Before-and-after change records
● ● ● ●

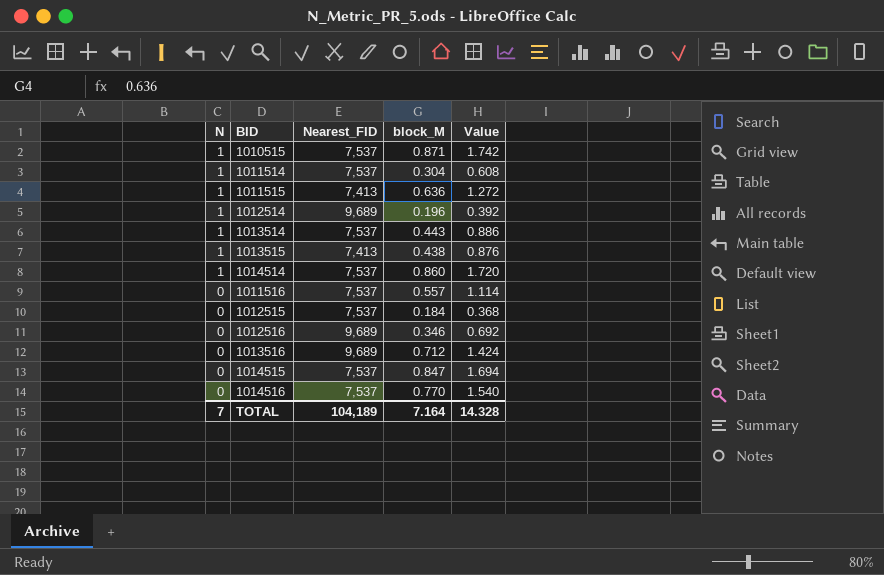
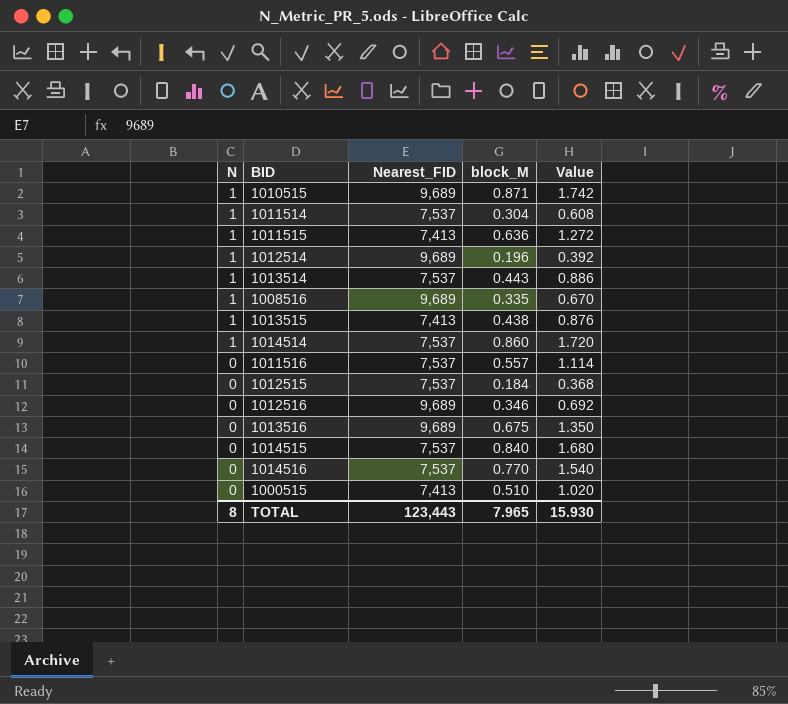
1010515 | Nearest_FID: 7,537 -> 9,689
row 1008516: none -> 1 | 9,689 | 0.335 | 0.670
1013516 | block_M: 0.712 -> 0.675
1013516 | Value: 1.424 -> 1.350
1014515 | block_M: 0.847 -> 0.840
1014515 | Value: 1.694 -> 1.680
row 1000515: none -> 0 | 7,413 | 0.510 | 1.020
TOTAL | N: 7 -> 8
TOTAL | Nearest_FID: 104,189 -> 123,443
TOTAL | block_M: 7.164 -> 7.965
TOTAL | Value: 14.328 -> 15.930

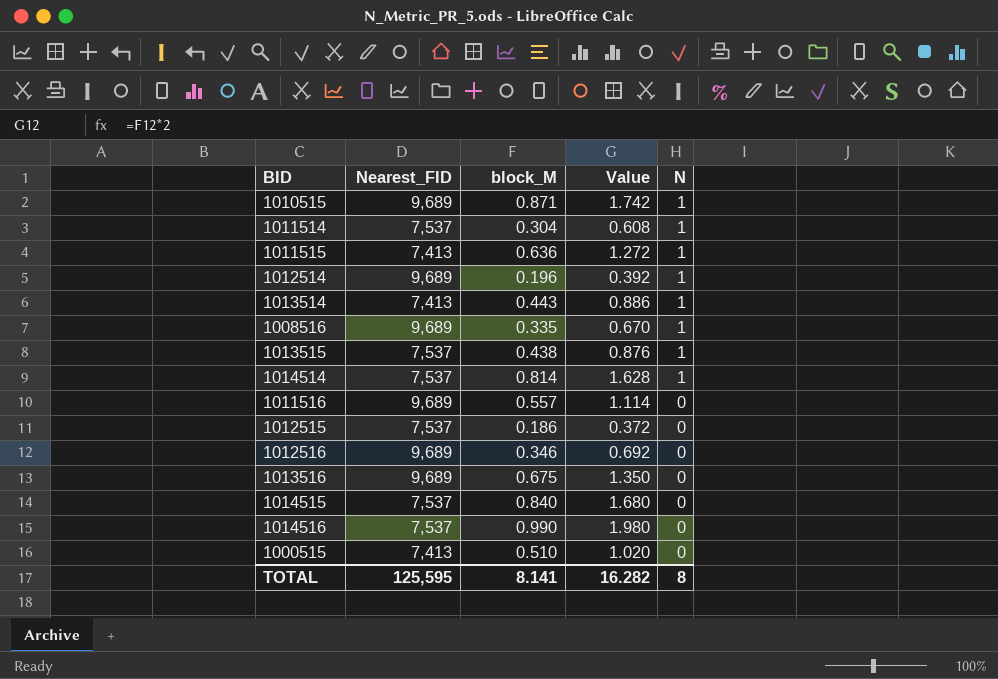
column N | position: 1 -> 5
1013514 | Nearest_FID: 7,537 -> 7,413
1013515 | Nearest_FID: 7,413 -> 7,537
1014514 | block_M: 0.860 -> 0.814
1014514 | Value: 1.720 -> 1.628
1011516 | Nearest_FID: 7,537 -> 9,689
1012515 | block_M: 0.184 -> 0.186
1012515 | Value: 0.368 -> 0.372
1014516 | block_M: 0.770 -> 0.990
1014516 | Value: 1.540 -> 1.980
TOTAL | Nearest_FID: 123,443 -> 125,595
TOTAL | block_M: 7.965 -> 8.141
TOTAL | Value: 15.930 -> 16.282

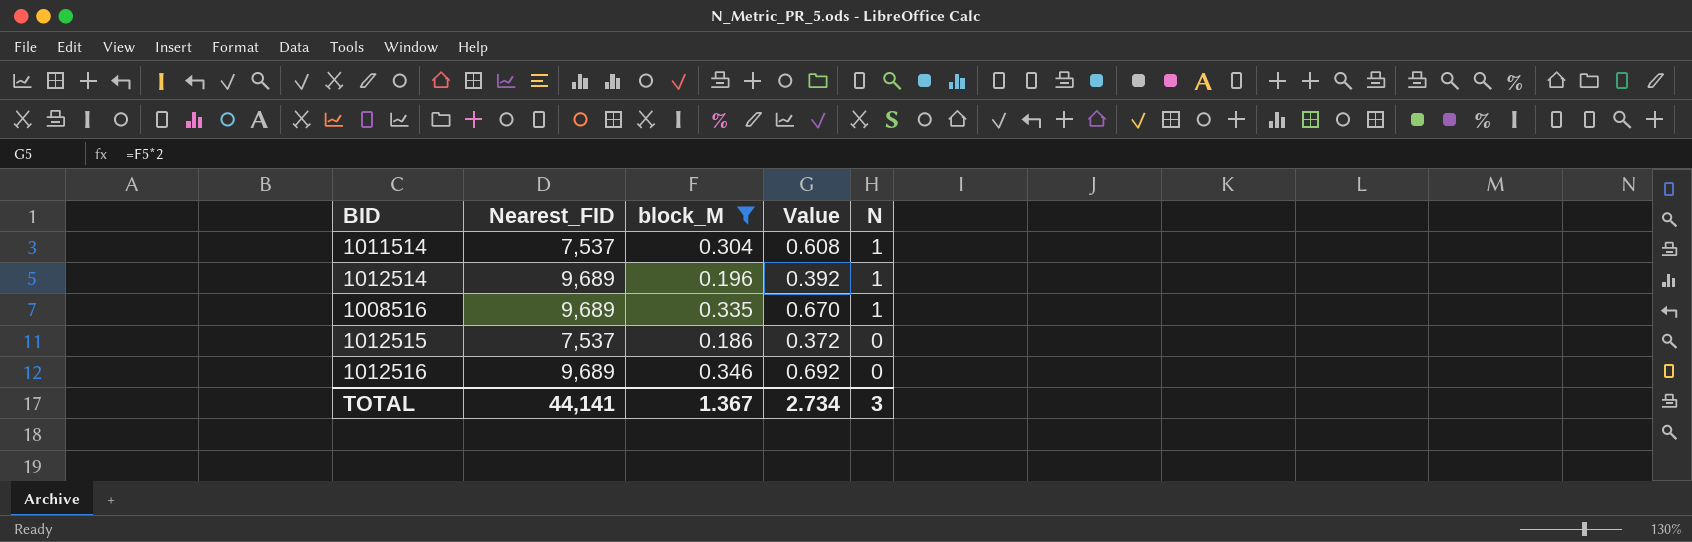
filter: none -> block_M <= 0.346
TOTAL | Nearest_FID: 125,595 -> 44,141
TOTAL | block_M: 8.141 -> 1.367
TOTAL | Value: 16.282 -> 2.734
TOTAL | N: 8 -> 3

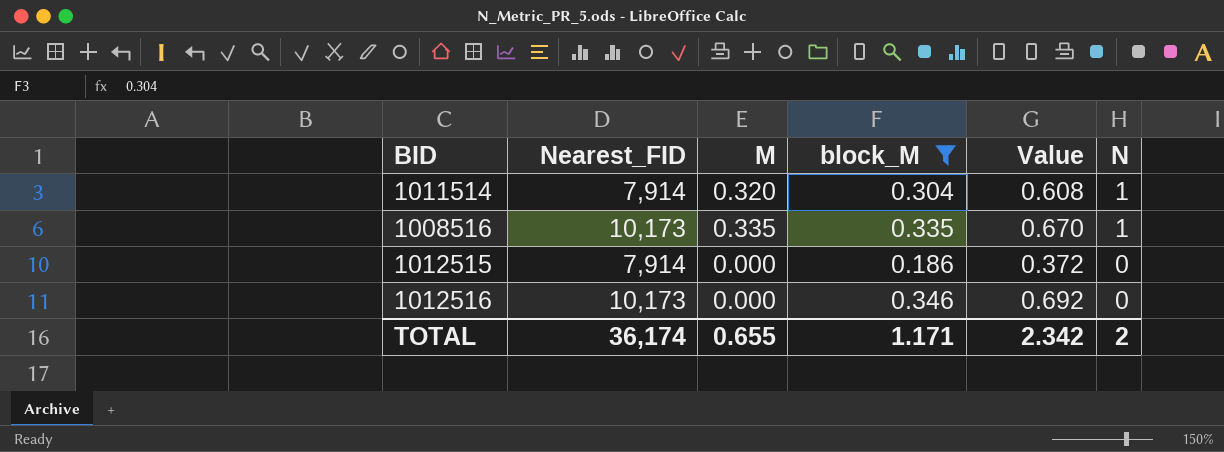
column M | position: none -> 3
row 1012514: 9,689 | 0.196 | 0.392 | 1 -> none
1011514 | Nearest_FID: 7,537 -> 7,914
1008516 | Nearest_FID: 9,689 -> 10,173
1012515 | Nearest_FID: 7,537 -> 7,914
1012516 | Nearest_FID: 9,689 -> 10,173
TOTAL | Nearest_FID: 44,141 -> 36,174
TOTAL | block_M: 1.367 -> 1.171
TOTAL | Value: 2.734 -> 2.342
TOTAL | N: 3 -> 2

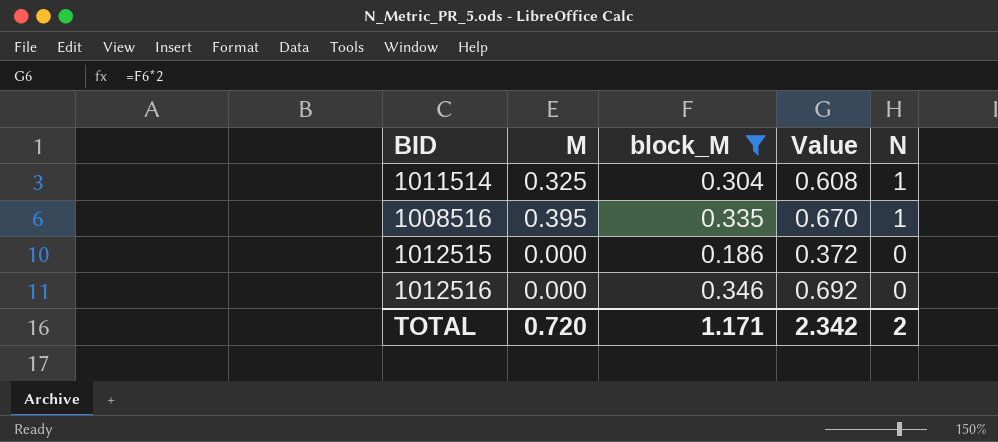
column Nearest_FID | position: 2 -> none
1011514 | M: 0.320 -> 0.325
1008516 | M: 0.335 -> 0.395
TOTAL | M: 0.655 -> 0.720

● ● ● ●

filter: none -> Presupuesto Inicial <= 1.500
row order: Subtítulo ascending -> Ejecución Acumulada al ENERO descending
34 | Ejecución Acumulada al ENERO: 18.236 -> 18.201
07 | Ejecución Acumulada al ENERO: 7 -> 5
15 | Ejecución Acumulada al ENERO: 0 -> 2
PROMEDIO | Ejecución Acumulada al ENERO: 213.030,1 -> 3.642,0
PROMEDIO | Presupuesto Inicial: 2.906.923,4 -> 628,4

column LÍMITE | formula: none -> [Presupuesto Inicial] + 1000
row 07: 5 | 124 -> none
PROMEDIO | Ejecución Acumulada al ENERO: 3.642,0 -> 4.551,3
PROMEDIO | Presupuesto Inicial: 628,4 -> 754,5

● ● ● ●

Instructions for the task — Reproduce exactly the lines above starting at the line containing "row 1008516: none" and ending at the line containing "1014514 | Value: 1.720 -> 1.628", including both, but not the pictures.

Answer to the exercise —
row 1008516: none -> 1 | 9,689 | 0.335 | 0.670
1013516 | block_M: 0.712 -> 0.675
1013516 | Value: 1.424 -> 1.350
1014515 | block_M: 0.847 -> 0.840
1014515 | Value: 1.694 -> 1.680
row 1000515: none -> 0 | 7,413 | 0.510 | 1.020
TOTAL | N: 7 -> 8
TOTAL | Nearest_FID: 104,189 -> 123,443
TOTAL | block_M: 7.164 -> 7.965
TOTAL | Value: 14.328 -> 15.930

column N | position: 1 -> 5
1013514 | Nearest_FID: 7,537 -> 7,413
1013515 | Nearest_FID: 7,413 -> 7,537
1014514 | block_M: 0.860 -> 0.814
1014514 | Value: 1.720 -> 1.628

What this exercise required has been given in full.